MPF (ministério público federal) aponta Ceciliano como 'protagonista' em esquema de corrupção chefiado por Witzel
Segundo a investigação, André Ceciliano (PT) repassava ao estado as sobras de caixa da Alerj, com o pretexto de financiar secretarias municipais de saúde. Contudo, o dinheiro virava propina para membros do legislativo. Ele nega.
As investigações do Ministério Público Federal (MPF) concluíram que o deputado André Ceciliano (PT), presidente da Assembleia Legislativa do Rio de Janeiro (Alerj), era um dos protagonistas do esquema de corrupção que desviava dinheiro público da Saúde. Segundo os procuradores, deputados, empresários e membros do governo se associaram para obter vantagens indevidas.
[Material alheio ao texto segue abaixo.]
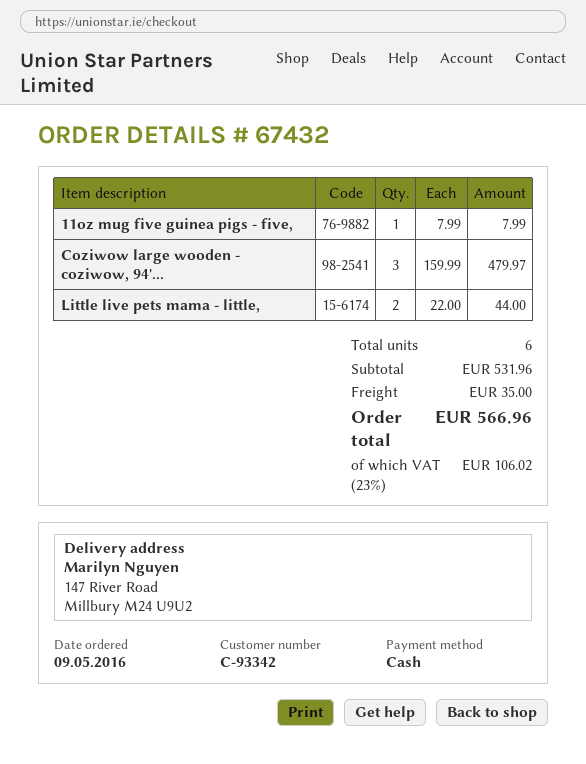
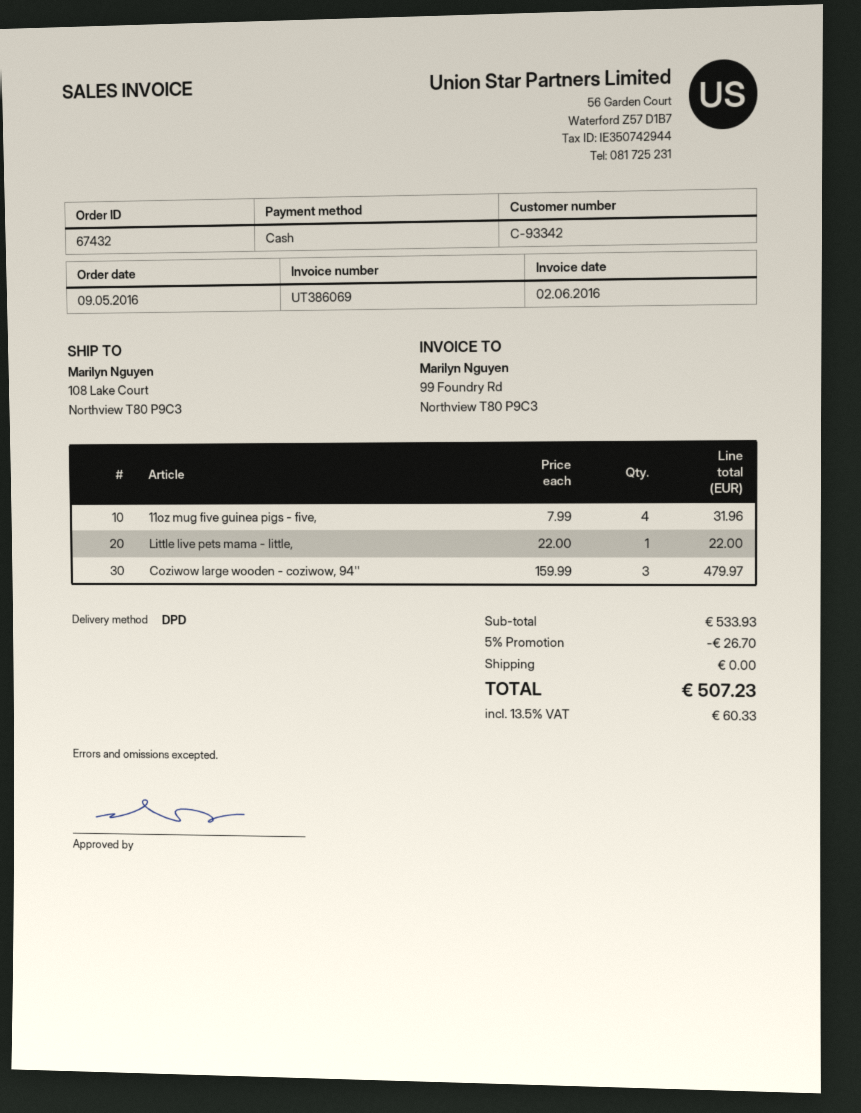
ship to: 147 River Road, Millbury M24 U9U2 -> 108 Lake Court, Northview T80 P9C3
11oz mug five guinea pigs - five,: 1 x 7.99 = 7.99 -> 4 x 7.99 = 31.96
Little live pets mama - little,: 2 x 22.00 = 44.00 -> 1 x 22.00 = 22.00
subtotal: 531.96 -> 533.93
discount: none -> 5% = 26.70
shipping: 35.00 -> 0.00
tax: 23% = 106.02 -> 13.5% = 60.33
total: 566.96 -> 507.23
Indicado como chefe do esquema, Wilson Witzel (PSC), foi afastado do cargo de governador do estado por irregularidades e desvios na saúde. O vice-governador, Cláudio Castro – que assume o cargo -- foi alvo de mandado de busca.
O afastamento é uma das decisões da Operação Tris in Idem ("Três do mesmo", em latim), que até a última atualização desta reportagem tinha prendido sete pessoas -- entre elas, o Pastor Everaldo, presidente do PSC, e o ex-secretário Lucas Tristão.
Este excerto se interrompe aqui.